EXERCISE AIM. In your copy of the data, keep every word exact and include no pictures.

>>>

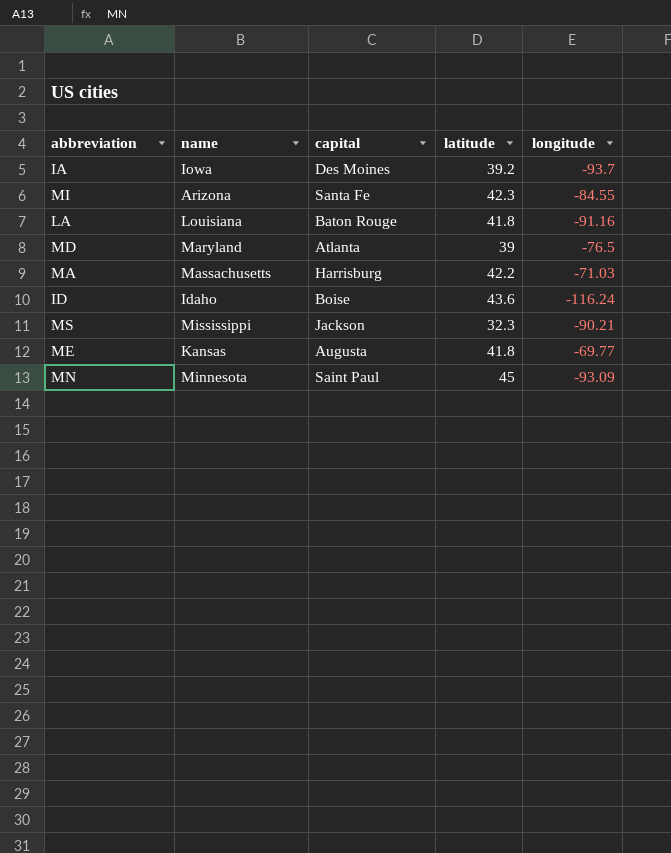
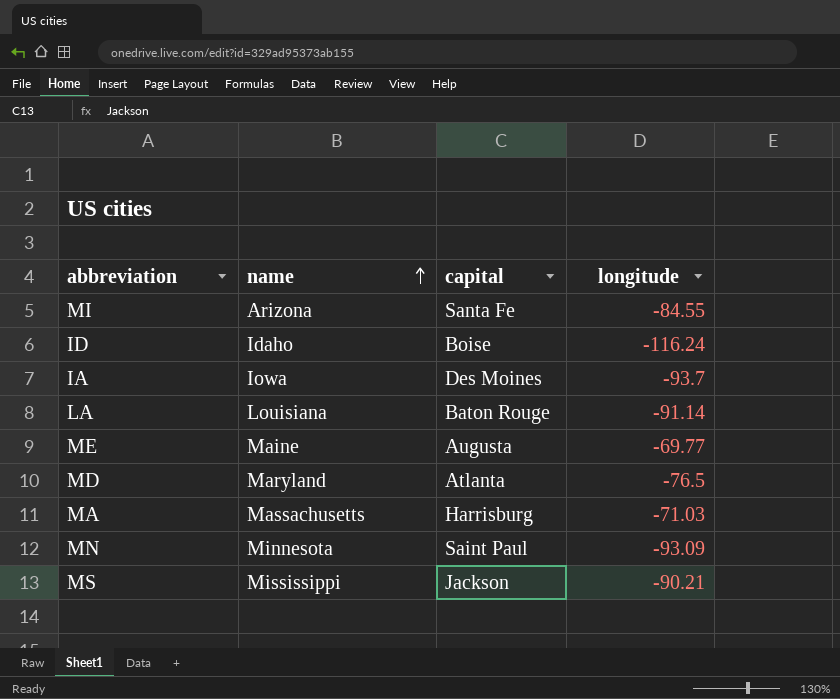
row order: none -> name ascending
column latitude | position: 4 -> none
LA | longitude: -91.16 -> -91.14
ME | name: Kansas -> Maine

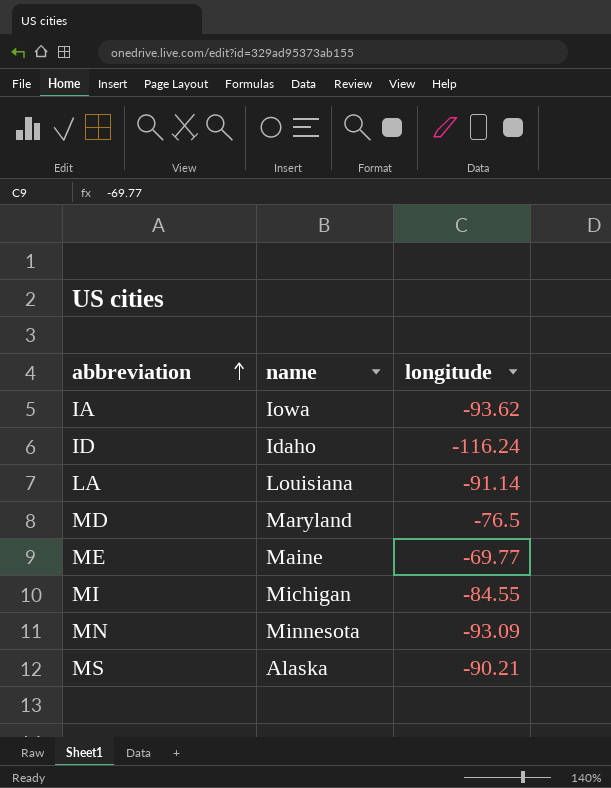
row order: name ascending -> abbreviation ascending
column capital | position: 3 -> none
row MA: Massachusetts | Harrisburg | -71.03 -> none
IA | longitude: -93.7 -> -93.62
MI | name: Arizona -> Michigan
MS | name: Mississippi -> Alaska

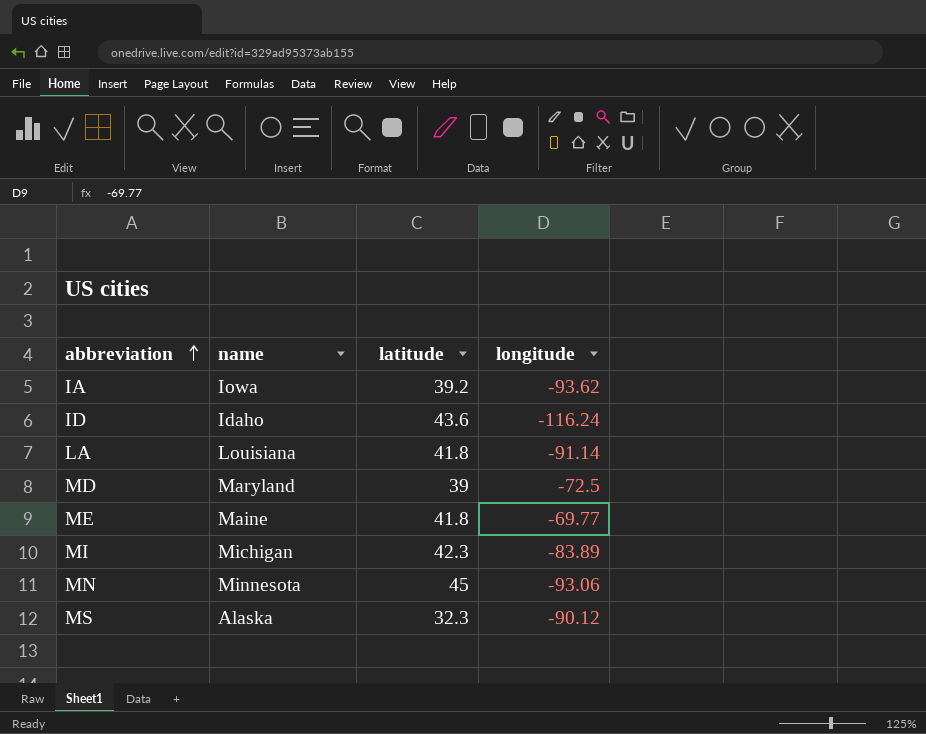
column latitude | position: none -> 3
MD | longitude: -76.5 -> -72.5
MI | longitude: -84.55 -> -83.89
MN | longitude: -93.09 -> -93.06
MS | longitude: -90.21 -> -90.12

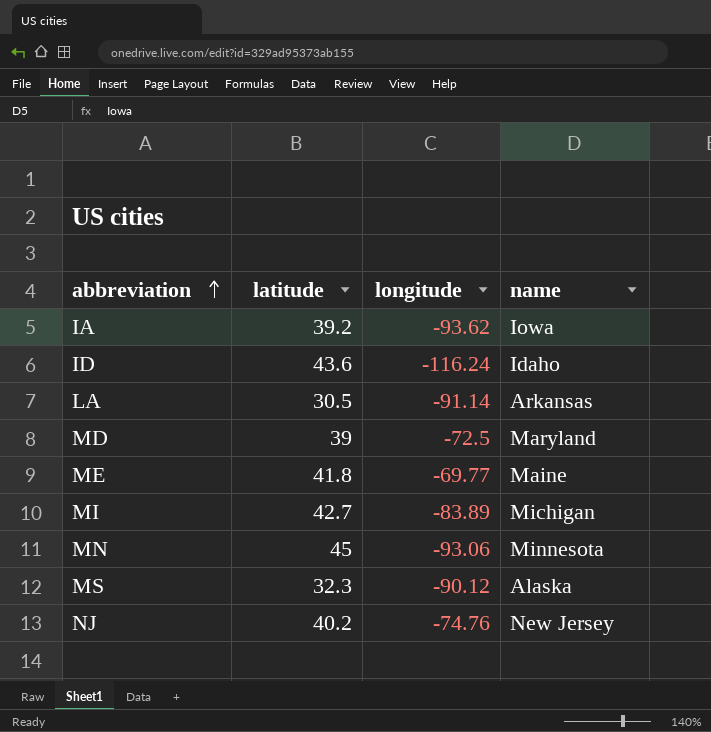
column name | position: 2 -> 4
LA | latitude: 41.8 -> 30.5
LA | name: Louisiana -> Arkansas
MI | latitude: 42.3 -> 42.7
row NJ: none -> 40.2 | -74.76 | New Jersey

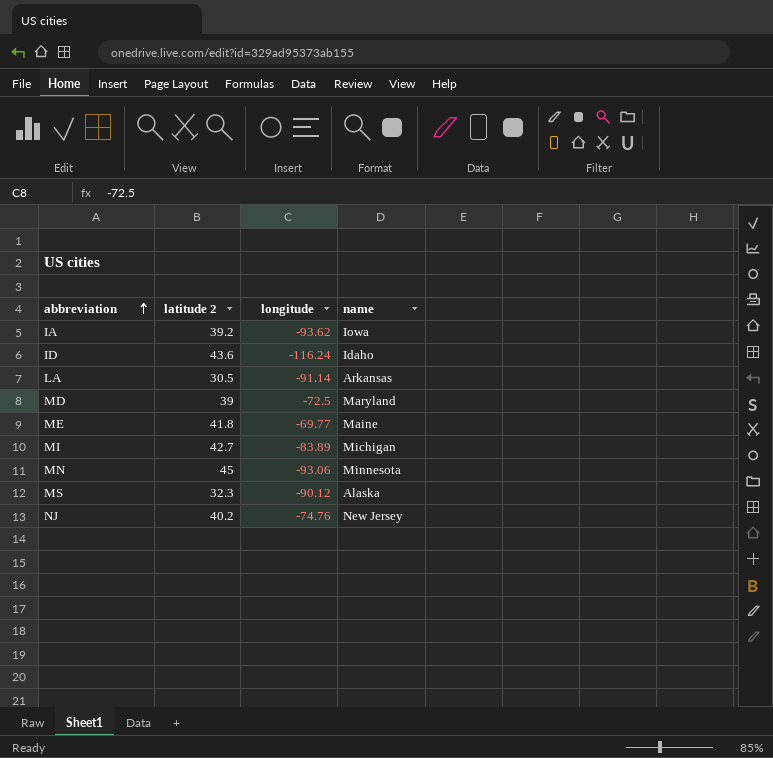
column name: latitude -> latitude 2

<<<

RESULT OF THE EXERCISE.
row order: none -> name ascending
column latitude | position: 4 -> none
LA | longitude: -91.16 -> -91.14
ME | name: Kansas -> Maine

row order: name ascending -> abbreviation ascending
column capital | position: 3 -> none
row MA: Massachusetts | Harrisburg | -71.03 -> none
IA | longitude: -93.7 -> -93.62
MI | name: Arizona -> Michigan
MS | name: Mississippi -> Alaska

column latitude | position: none -> 3
MD | longitude: -76.5 -> -72.5
MI | longitude: -84.55 -> -83.89
MN | longitude: -93.09 -> -93.06
MS | longitude: -90.21 -> -90.12

column name | position: 2 -> 4
LA | latitude: 41.8 -> 30.5
LA | name: Louisiana -> Arkansas
MI | latitude: 42.3 -> 42.7
row NJ: none -> 40.2 | -74.76 | New Jersey

column name: latitude -> latitude 2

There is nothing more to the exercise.